Огромный дворец в Коломенском начал строиться ещё в молодые годы царя Алексея Михайловича Тишайшего, но он лично вырисовывал башенки, красное крыльцо, потешные палаты. А затем сам приглядывал за строительством, которое три года назад наконец было окончено. Дворец был построен из дерева, и не нашлось бы в нём такого места ни внутри, ни снаружи, где бы рука резчика не вывела орнамент или узор. Алексей Михайлович любил этот дворец и зачастую проводил в нём большую часть лета. От Москвы-реки здесь была отведена небольшая заводь. Когда вода в ней плесневела, её вычерпывали вёдрами и запускали свежую. Царь часто купался в заводи, куда для его ног привозили торф из-под Переславля-Залесского. Вот и сегодня он лежал возле берега, в нагретой солнцем за день воде, погрузив ноги в торф. Рядом лежал князь Иван Андреевич Хованский, чуть поодаль — царевич Фёдор и князь Воротынский. Вдалеке стояли стрельцы.

Рядом с массивной фигурой царя худое тело Хованского с торчащими из воды тощими волосатыми коленками смотрелось странно, лишь болезненная бледность кожи объединяла их. Князь вытянул ноги.

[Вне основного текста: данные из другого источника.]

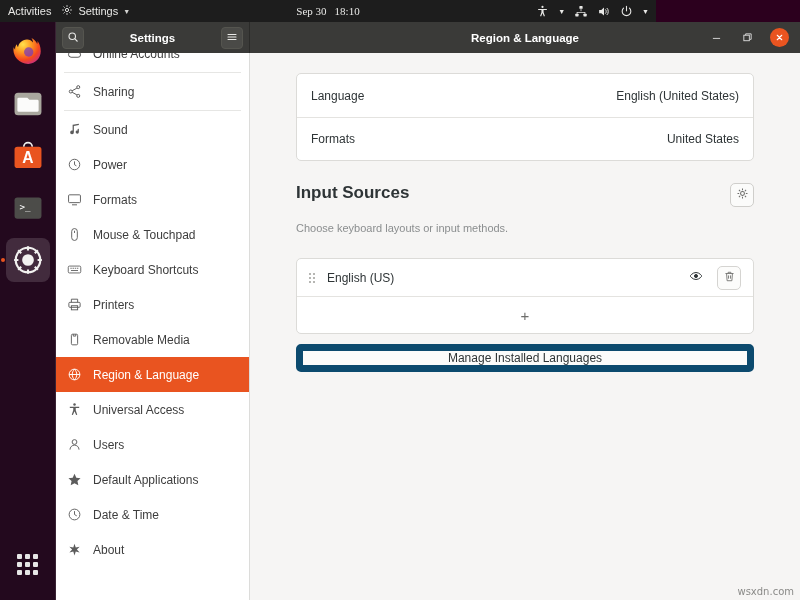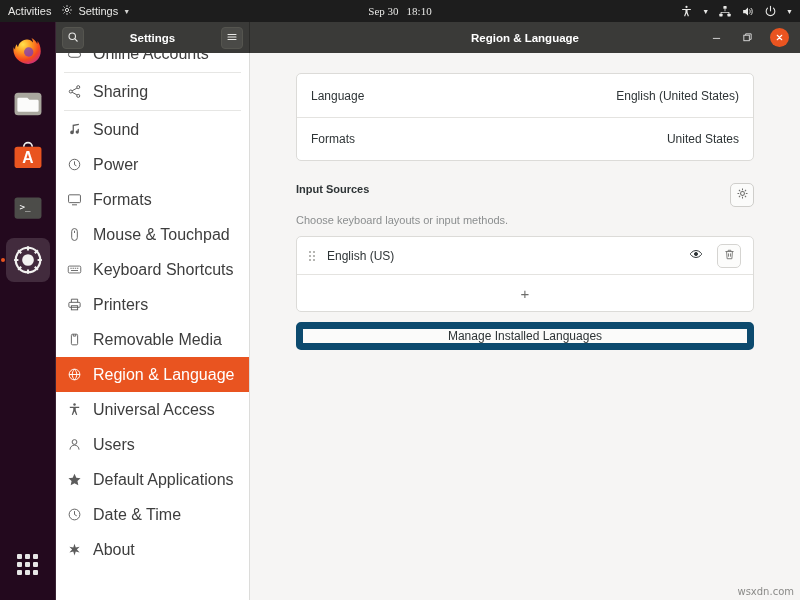--- a/index.html
+++ b/index.html
@@ -13,7 +13,7 @@
   
   #topbar {
     position: absolute; top: 0; left: 0;
-    width: 800px; height: 22px;
+    width: 656px; height: 22px;
     background: #1d1d1d;
     display: flex; align-items: center;
     color: #e8e8e6; font-size: 11px;

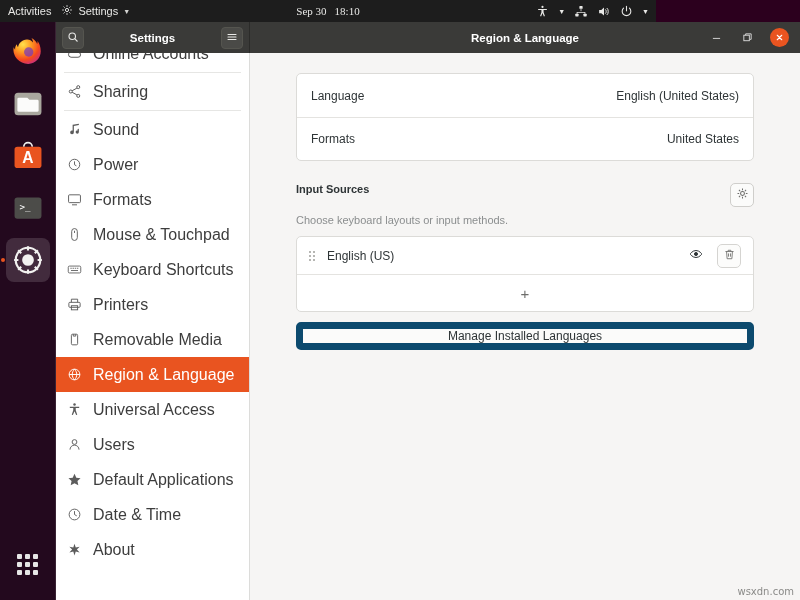--- a/index.html
+++ b/index.html
@@ -106,7 +106,7 @@
   .side-item {
     height: 35px; display: flex; align-items: center;
     padding: 0 10px; gap: 11px; cursor: pointer;
-    color: #3d3d3d; font-size: 16px;
+    color: #3d3d3d; font-size: 12px;
   }
   .side-item .sicon {
     width: 16px; height: 16px; flex: 0 0 16px;

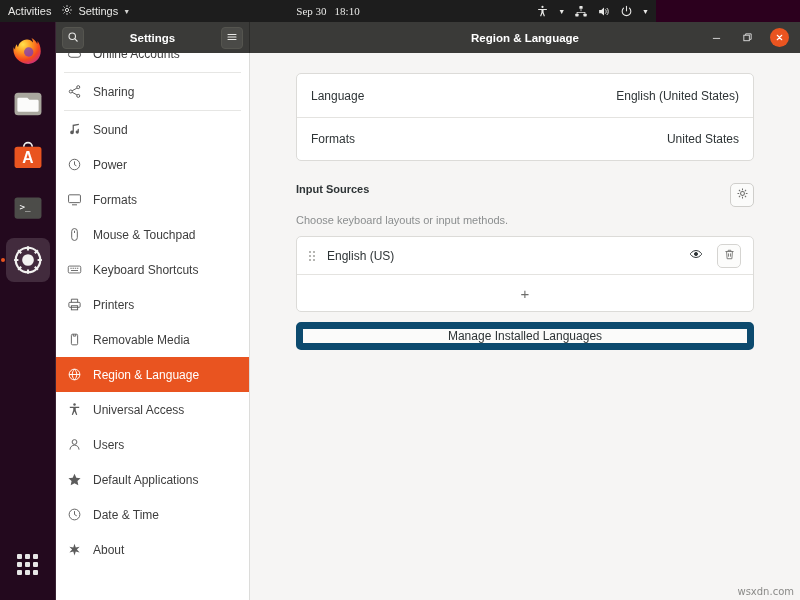--- a/index.html
+++ b/index.html
@@ -138,7 +138,7 @@
   .sect-head {
     margin-top: 22px; display: flex; align-items: flex-start;
   }
-  .sect-title { font-size: 11px; font-weight: bold; color: #2e3436; }
+  .sect-title { font-size: 17px; font-weight: bold; color: #2e3436; }
   .sect-sub { font-size: 11px; color: #8b8e8f; margin-top: 19px; }
   .gear-btn {
     margin-left: auto; width: 24px; height: 24px;

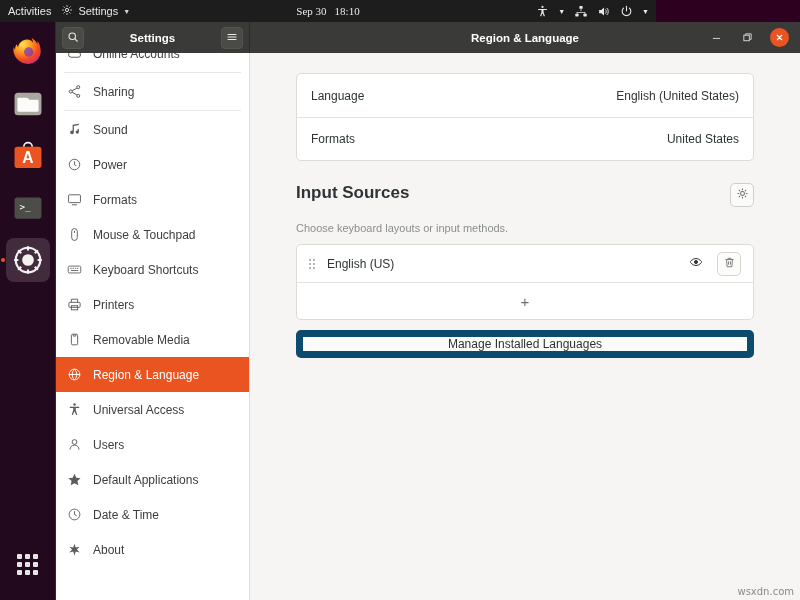--- a/index.html
+++ b/index.html
@@ -146,7 +146,7 @@
     display: flex; align-items: center; justify-content: center; cursor: pointer;
   }
 
-  #is-card { margin-top: 10px; text-align: center; }
+  #is-card { margin-top: 24px; text-align: center; }
   .is-row {
     height: 38px; display: flex; align-items: center;
     padding: 0 12px; font-size: 12px; color: #2e3436;

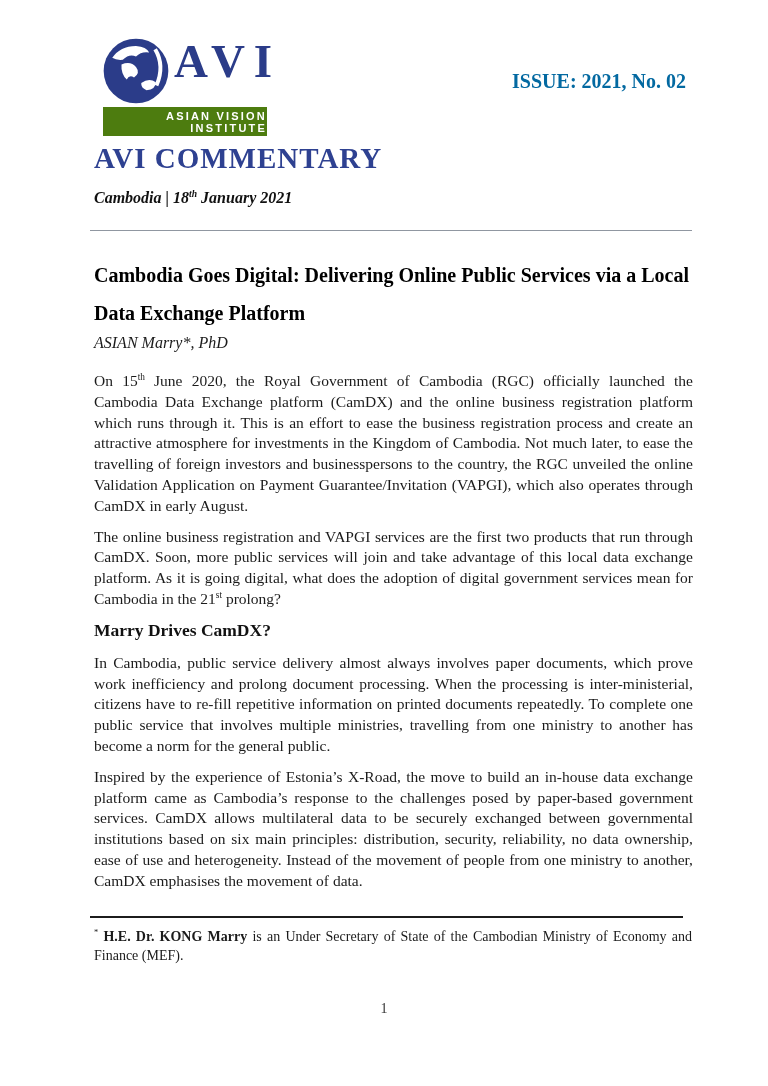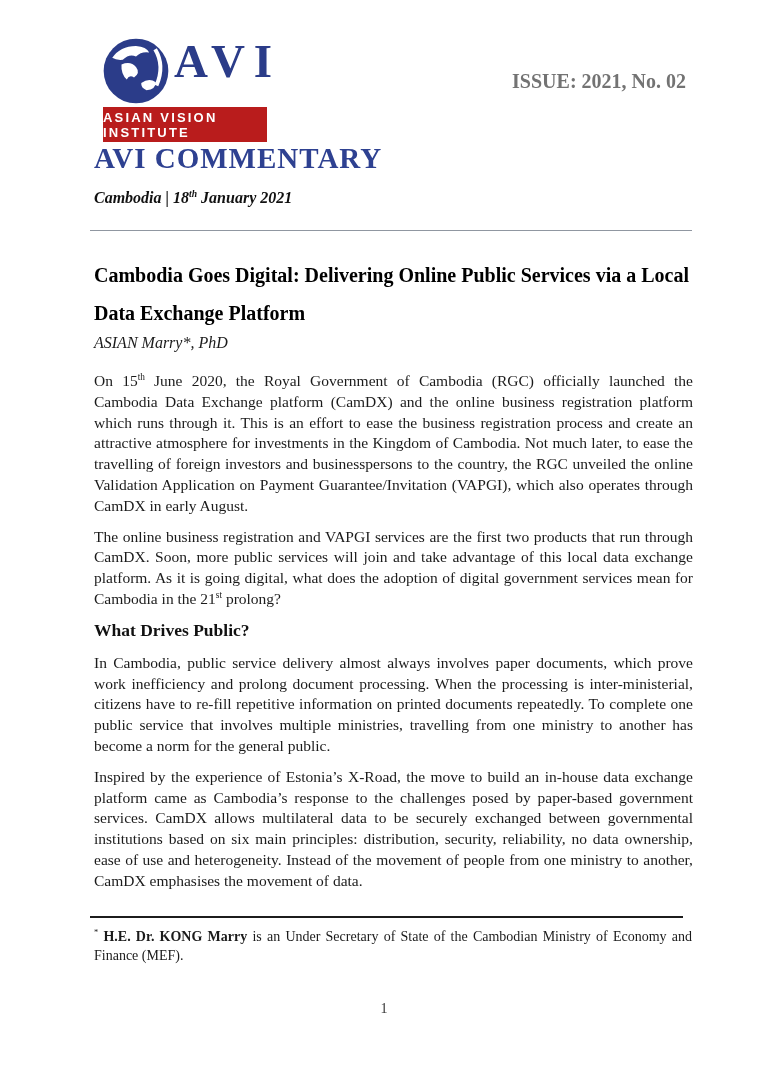--- a/index.html
+++ b/index.html
@@ -23,7 +23,7 @@
   }
   .issue {
     position:absolute; top:70px; right:82px;
-    font-weight:bold; font-size:20px; color:#737373;text-align:right;
+    font-weight:bold; font-size:20px; color:#0369a1;text-align:right;
   }
   .masthead {
     position:absolute; left:94px; top:142px;

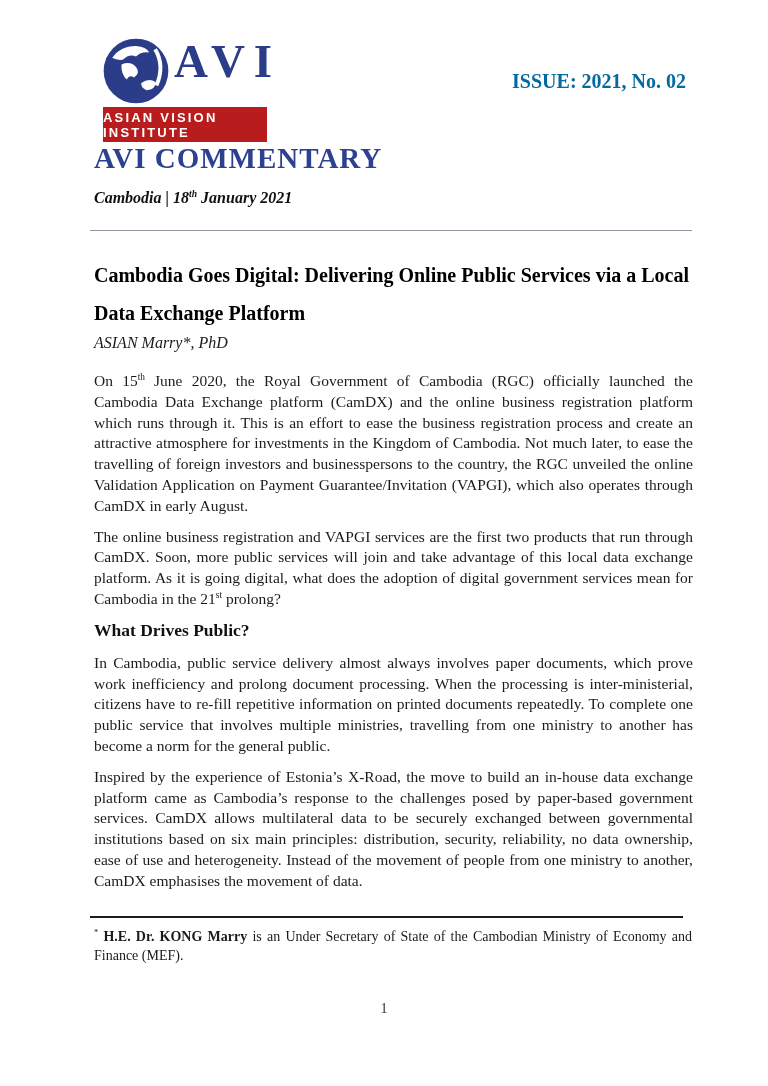--- a/index.html
+++ b/index.html
@@ -17,9 +17,9 @@
     font-size:47px; letter-spacing:9px; color:#2b3c89; margin-left:5px; line-height:1;
   }
   .logo-bar {
-    margin-top:3px; background:#b91c1c; color:#ffffff; text-align:left;
+    margin-top:3px; background:#4d7c0f; color:#ffffff; text-align:right;
     font-family:"Liberation Sans", sans-serif; font-weight:bold;
-    font-size:13px; letter-spacing:2.2px; padding:3px 0 2px 0;
+    font-size:11px; letter-spacing:2.2px; padding:3px 0 2px 0;
   }
   .issue {
     position:absolute; top:70px; right:82px;

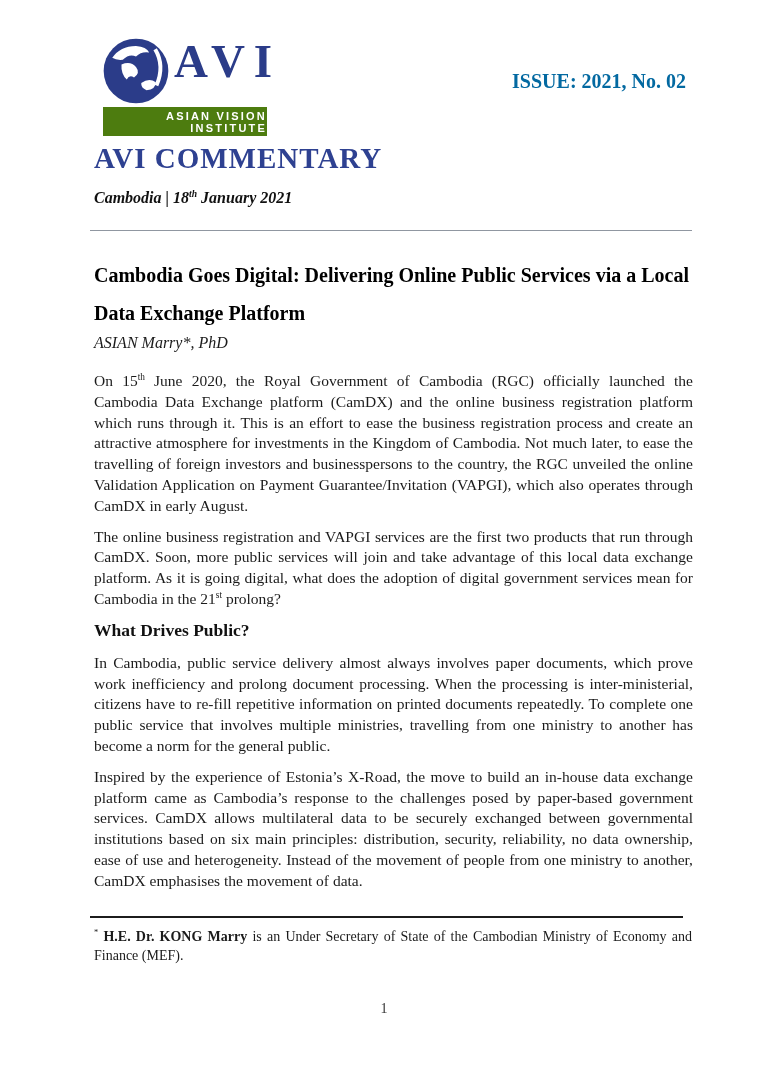--- a/index.html
+++ b/index.html
@@ -105,7 +105,7 @@
 
     <p><span>The online business registration and VAPGI services are the first two products that run through CamDX. Soon, more public services will join and take advantage of this local data exchange platform. As it is going digital, what does the adoption of digital government services mean for Cambodia in the 21</span><sup>st</sup><span> prolong?</span></p>
 
-    <h2>What Drives Public?</h2>
+    <h2>Marry Drives CamDX?</h2>
 
     <p>In Cambodia, public service delivery almost always involves paper documents, which prove work inefficiency and prolong document processing. When the processing is inter-ministerial, citizens have to re-fill repetitive information on printed documents repeatedly. To complete one public service that involves multiple ministries, travelling from one ministry to another has become a norm for the general public.</p>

   — Государь, говорят, Лаврентий Ордын-Нащокин сговаривает тебя возвернуть Киев полякам. Нехорошая то мысль. С Киева всё русское и почалось. Владимир Святой Русь где крестил? В Киеве! Я ж думе хотел предложить обдумать гербом трёхглавого орла, де каждая голова означала бы три стольных града Руси: Киев, Владимир и Москву.

   — Знаешь, Иван, кромя меня все считают тебя за дурака. А победы твои воинские более твоим языком сделаны. Я ведь ведаю, чё за Киев ты не ради Руси держишься, а ради своих поместий. Ты б уж лучша не позорился. А Киев я и без твоих советов не отдам. Русь только тогда Русь, когда и Великая, и Малая, и Белая — все вместе.

Царь поднялся и вышел на берег. Хованский подобострастно поспешил за ним. Двое холопов с рушниками бросились навстречу. Царевич Фёдор посмотрел им вослед и сказал Воротынскому:

   — Отец мой — умный государь, а отдыхать почему-то любит с дураками.

Артамон Матвеев вошёл в ворота своего двора и остолбенел, увидев Савелия Сивого и Андрея Алмазова, он замахал на них руками, затем выпалил, обращаясь к Андрею:

   — А я думал, што тебя зарубили. До меня дошло, што вор Стенька Разин в Астрахани усех дворян перебил.

   — Вон Сивой спас. Из пытошной избы с цепи сбил. Однако корапь не уберегли, пожёг Стенька.

   — То ведаю, в своё время с тебя взыщу.

   — То не моя вина. Воевода князь Прозоровский не дал «Орёл» увесть.

   — С Прозоровского тепереча Бог вопрошает. Ты же могешь свою провинность уже севодня делами замолить. Ведомо мне, што Никон из монастыря, в коем заточен, гонца с грамоткой послал к вору Стеньке. Гонец тот в виде слепца с поводырём где-то здеся, на Москве. Сыщи мне тово гонца, и не токмо вина твоя забудется, но и награду обретёшь великую.

   — Брата я повидать хотел, ну да ладно, пойду попытаю дело, Артамон Сергеевич. Хоша всё ж таки не моя то вина.

   — Иди с Богом, Андрюша, большего я для тебя сделать не могу. Токма домой не захоть, тама пристава со стрельцами дожидаются. Князь Одоевский самолично разбор ведёт о пожоге царёва корабля. А с Разбойным приказом шутковать плохо, с одних цепей на другие перевиснешь.